В повести “Пиночет” слово “сердце” встречается шестнадцать раз на сорока страницах. Но этого не замечаешь, потому что это только припев, а песня совсем о другом. Вернувшийся председательствовать в родное село Корытин-младший озабочен не вопросом “как сердцу высказать себя?” (оно высказалось тотчас при взгляде на положение дел в перестроечном колхозе), а вопросом “что делать?”. Он становится “пиночетом”, почти боевым командиром в мирных условиях. Он наступает ногой на пискнувшую было в душе жалость и заслуживает репутацию жестокого властелина, которого ненавидит половина села. Но он ставит колхоз на ноги, вопреки всем разговорам об обреченности колхозов вообще. “Сердечная культура” Корытина состоит не в том, чтобы ужасаться очередному падению русской деревни, сделавшей главным источником своего заработка воровство, а в том, чтобы спасти единственную пока действующую форму крестьянского хозяйства — колхоз. Не прекраснодушные (беспредметные) мечты о перспективах фермерского уклада, которыми морочили нам головы перестроечные публицисты (да, фермы — это замечательно, осталось только выписать из-за границы опытных фермеров, построить дороги, подвести воду и дать технику), а спасение живых людей, обреченных на вырождение.
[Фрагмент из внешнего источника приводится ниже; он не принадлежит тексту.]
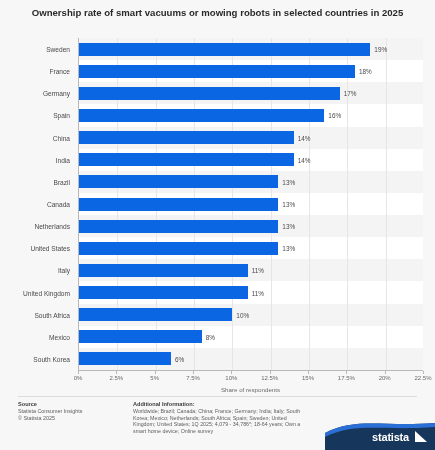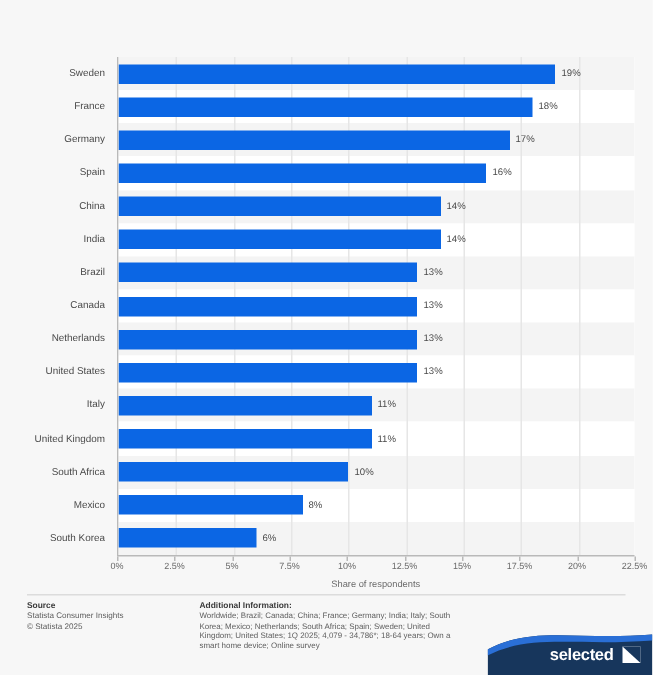--- a/index.html
+++ b/index.html
@@ -158,20 +158,21 @@
     left:0;top:0;
     border-left:12px solid transparent;
     border-top:11px solid #17365c;
   }
 </style>
 </head>
 <body>
 
 <div id="page">
 
+  <div class="title">Ownership rate of smart vacuums or mowing robots in selected countries in 2025</div>
 
   <div class="chart">
     <div class="ylabels">
         <div class="ylabel" style="top: 11.0667px;">Sweden</div>
         <div class="ylabel" style="top: 33.2px;">France</div>
         <div class="ylabel" style="top: 55.3333px;">Germany</div>
         <div class="ylabel" style="top: 77.4667px;">Spain</div>
         <div class="ylabel" style="top: 99.6px;">China</div>
         <div class="ylabel" style="top: 121.733px;">India</div>
         <div class="ylabel" style="top: 143.867px;">Brazil</div>
@@ -280,18 +281,18 @@
       <div class="ln">Korea; Mexico; Netherlands; South Africa; Spain; Sweden; United</div>
       <div class="ln">Kingdom; United States; 1Q 2025; 4,079 - 34,786*; 18-64 years; Own a</div>
       <div class="ln">smart home device; Online survey</div>
     </div>
 
     <div class="logo">
       <svg width="110" height="29" viewBox="0 0 110 29">
         <path d="M0 12 C 30 -4, 58 6, 110 2 L110 29 L0 29 Z" fill="#17365c"></path>
         <path d="M0 12 C 30 -4, 58 6, 110 2 L110 6 C 58 10, 30 1, 0 16 Z" fill="#2a6fd6"></path>
       </svg>
-      <div class="logotext">selected</div>
+      <div class="logotext">statista</div>
       <div class="logomark"></div>
     </div>
   </div>
 
 </div>
 
 </body></html>

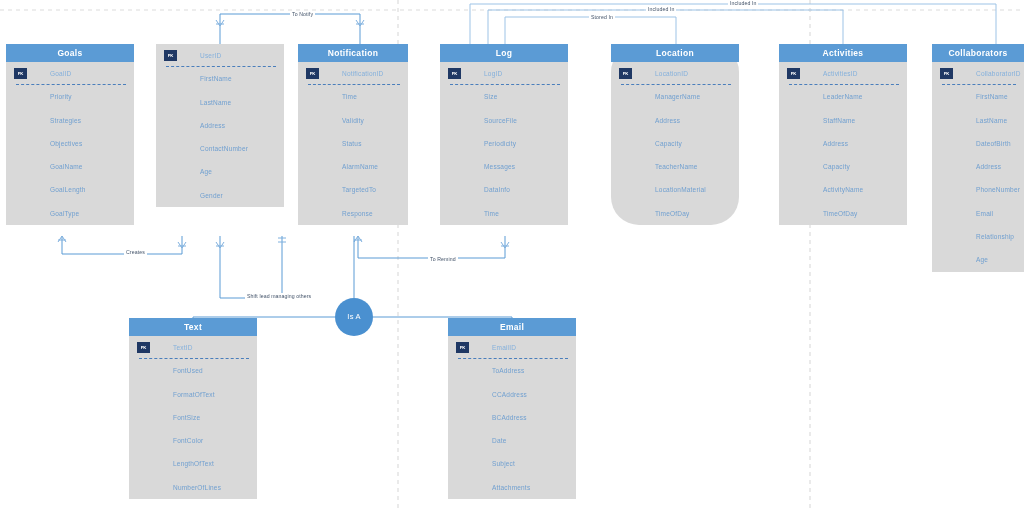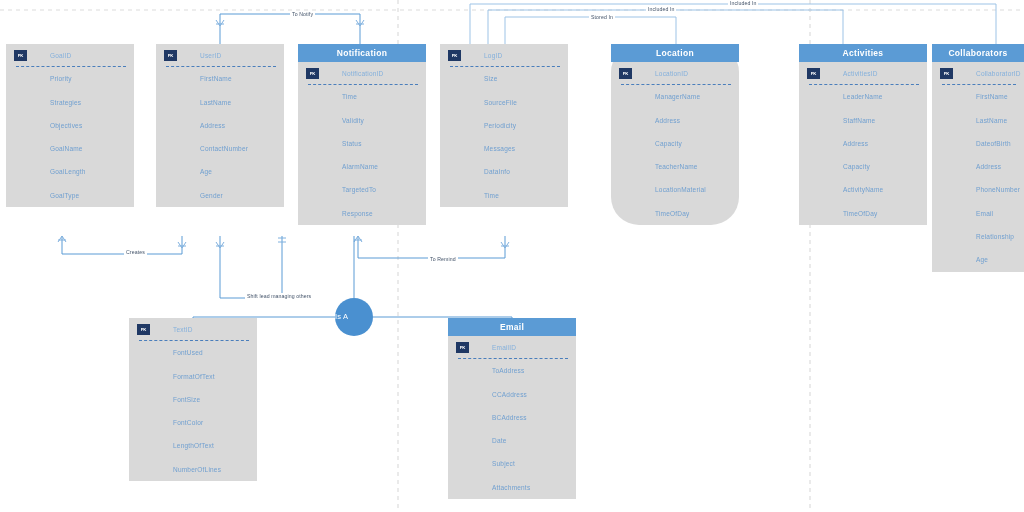--- a/index.html
+++ b/index.html
@@ -83,21 +83,21 @@
   }
   .isa-node {
     position: absolute;
     width: 38px;
     height: 38px;
     border-radius: 50%;
     background: #4a90d0;
     color: #ffffff;
     font-size: 7.5px;
     line-height: 38px;
-    text-align: left;
+    text-align: center;
     letter-spacing: 0.2px;
   }
   .rel-label {
     position: absolute;
     font-size: 5.2px;
     color: #44546a;
     background: #ffffff;
     padding: 0 2px;
     white-space: nowrap;
     letter-spacing: 0.1px;
@@ -151,20 +151,21 @@
 
     <path class="w" d="M373,317 L512,317 L512,318"></path>
 
     <path class="cf" d="M672,74 L676,68 L680,74 M672,72 L680,72"></path>
     <path class="cf" d="M839,74 L843,68 L847,74 M839,72 L847,72"></path>
     <path class="cf" d="M992,74 L996,68 L1000,74 M992,72 L1000,72"></path>
   </svg>
 
   <div id="entity-layer">
       <div class="entity" style="left: 6px; top: 44px; width: 128px;">
+        <div class="entity-header">Goals</div>
         <div class="entity-body">
           <div class="field pk"><span class="pk-badge">PK</span><span>GoalID</span><span class="pk-divider" style="bottom: 0px;"></span></div>
           <div class="field"><span>Priority</span></div>
           <div class="field"><span>Strategies</span></div>
           <div class="field"><span>Objectives</span></div>
           <div class="field"><span>GoalName</span></div>
           <div class="field"><span>GoalLength</span></div>
           <div class="field"><span>GoalType</span></div>
         </div>
       </div>
@@ -172,33 +173,34 @@
         <div class="entity-body">
           <div class="field pk"><span class="pk-badge">PK</span><span>UserID</span><span class="pk-divider" style="bottom: 0px;"></span></div>
           <div class="field"><span>FirstName</span></div>
           <div class="field"><span>LastName</span></div>
           <div class="field"><span>Address</span></div>
           <div class="field"><span>ContactNumber</span></div>
           <div class="field"><span>Age</span></div>
           <div class="field"><span>Gender</span></div>
         </div>
       </div>
-      <div class="entity" style="left: 298px; top: 44px; width: 128px;">
+      <div class="entity" style="left: 298px; top: 44px; width: 110px;">
         <div class="entity-header">Notification</div>
         <div class="entity-body">
           <div class="field pk"><span class="pk-badge">PK</span><span>NotificationID</span><span class="pk-divider" style="bottom: 0px;"></span></div>
           <div class="field"><span>Time</span></div>
           <div class="field"><span>Validity</span></div>
           <div class="field"><span>Status</span></div>
           <div class="field"><span>AlarmName</span></div>
           <div class="field"><span>TargetedTo</span></div>
           <div class="field"><span>Response</span></div>
         </div>
       </div>
       <div class="entity" style="left: 440px; top: 44px; width: 128px;">
+        <div class="entity-header">Log</div>
         <div class="entity-body">
           <div class="field pk"><span class="pk-badge">PK</span><span>LogID</span><span class="pk-divider" style="bottom: 0px;"></span></div>
           <div class="field"><span>Size</span></div>
           <div class="field"><span>SourceFile</span></div>
           <div class="field"><span>Periodicity</span></div>
           <div class="field"><span>Messages</span></div>
           <div class="field"><span>DataInfo</span></div>
           <div class="field"><span>Time</span></div>
         </div>
       </div>
@@ -207,21 +209,21 @@
         <div class="entity-body">
           <div class="field pk"><span class="pk-badge">PK</span><span>LocationID</span><span class="pk-divider" style="bottom: 0px;"></span></div>
           <div class="field"><span>ManagerName</span></div>
           <div class="field"><span>Address</span></div>
           <div class="field"><span>Capacity</span></div>
           <div class="field"><span>TeacherName</span></div>
           <div class="field"><span>LocationMaterial</span></div>
           <div class="field"><span>TimeOfDay</span></div>
         </div>
       </div>
-      <div class="entity" style="left: 779px; top: 44px; width: 128px; margin-left: 20px;">
+      <div class="entity" style="left: 779px; top: 44px; width: 128px;">
         <div class="entity-header">Activities</div>
         <div class="entity-body">
           <div class="field pk"><span class="pk-badge">PK</span><span>ActivitiesID</span><span class="pk-divider" style="bottom: 0px;"></span></div>
           <div class="field"><span>LeaderName</span></div>
           <div class="field"><span>StaffName</span></div>
           <div class="field"><span>Address</span></div>
           <div class="field"><span>Capacity</span></div>
           <div class="field"><span>ActivityName</span></div>
           <div class="field"><span>TimeOfDay</span></div>
         </div>
@@ -234,20 +236,21 @@
           <div class="field"><span>LastName</span></div>
           <div class="field"><span>DateofBirth</span></div>
           <div class="field"><span>Address</span></div>
           <div class="field"><span>PhoneNumber</span></div>
           <div class="field"><span>Email</span></div>
           <div class="field"><span>Relationship</span></div>
           <div class="field"><span>Age</span></div>
         </div>
       </div>
       <div class="entity" style="left: 129px; top: 318px; width: 128px;">
+        <div class="entity-header">Text</div>
         <div class="entity-body">
           <div class="field pk"><span class="pk-badge">PK</span><span>TextID</span><span class="pk-divider" style="bottom: 0px;"></span></div>
           <div class="field"><span>FontUsed</span></div>
           <div class="field"><span>FormatOfText</span></div>
           <div class="field"><span>FontSize</span></div>
           <div class="field"><span>FontColor</span></div>
           <div class="field"><span>LengthOfText</span></div>
           <div class="field"><span>NumberOfLines</span></div>
         </div>
       </div>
Борис Екимов показывает еще один важный признак “сердечной культуры”. Она не просто “лирический порыв”, она — деятельная любовь .
В пределах одной статьи нет возможности разобрать все художественные примеры “сердечной культуры” в русской литературе 90-х годов. Я взял только наиболее четкие образцы. Тем, кого интересует эта тема, я порекомендовал бы обратиться к последним вещам Евгения Носова , Валентина Распутина, Леонида Бородина, Олега Павлова, Антона Уткина, Михаила Тарковского, Марины Вишневецкой, Александры Васильевой, Светланы Василенко, Андрея Дмитриева.
Но часто “сердечная культура” пробивается там, где ее и не ждешь: например, в насквозь эгоцентрической прозе Александра Кабакова или в не совсем понятном мне романе Владимира Маканина “Андеграунд, или Герой нашего времени”. Или даже (зыбко, смутно) в последнем романе Виктора Пелевина. И подобные неожиданности — особенно значительны.
О “бессердечной культуре” в ее конкретных литературных представителях (В. Сорокин, Вик. Ерофеев и наиболее коммерчески состоявшиеся авторы “масслитературы”) мне говорить как-то вовсе не хочется. Для этого найдется немало “профессионалов”. Выскажу только одно. “Бессердечная культура” всем хороша. Она не требует от потребителя нравственного напряжения (не “грузит”). Она сочувствует его маленьким прихотям и ласкает его интеллектуальное самомнение. Она действительно разнообразнее культуры сердечной. У нее есть только один небольшой недостаток.
Это гибельный путь .
Басинский Павел Валерьевич — литературный критик. Родился в 1961 году в г. Фролово Волгоградской области. В 1986 году окончил Литературный институт им. А. М. Горького. Кандидат филологических наук. Автор книг “Сюжеты и лица” (1993) и “Русская литература конца XIX — начала XX века и первой эмиграции” (в соавторстве с С. Федякиным; 1998). Печатается в журналах “Октябрь”, “Новый мир”, в “Литературной газете” и других периодических изданиях. Лауреат премии Антибукер по номинации “Луч света” за 1999 год.
1 Спорить с Липовецким о реализме — значит возвращаться на круги своя. Несколько лет назад, споря с ним в “Новом мире”, я писал, что в критике ХIХ века реализм и натурализм не различались по простой причине: искусство реализма еще не осознавалось как искусство, это приходит позже, на рубеже веков, после серьезных эстетических потрясений. Прошли годы. И вот в статье Липовецкого читаю: “В сущности, „чернуха” наиболее цельно наследовала реалистической традиции... и в этом нет ничего странного — натурализм и реализм если не синонимы, то родственные понятия в культуре ХIХ века, это только в советском литературоведении натурализм стал ругательным словом”. Ну да, ну да... А мы только вчера родились.
2 Как это все напоминает официозную марксистскую критику 60-х годов с ее претензиями к “правде факта”! Дескать, зачем они (писатели-фронтовики) показывают, как на войне людей убивали? То есть и убивали, конечно, но это ж не главное! Главное, что народ и партия побеждали! Или вот: зачем он описывает, как командир у бедного солдата землянку отобрал? То есть отбирали, конечно, и это обидно. Но не это ж главное! Главное... и проч.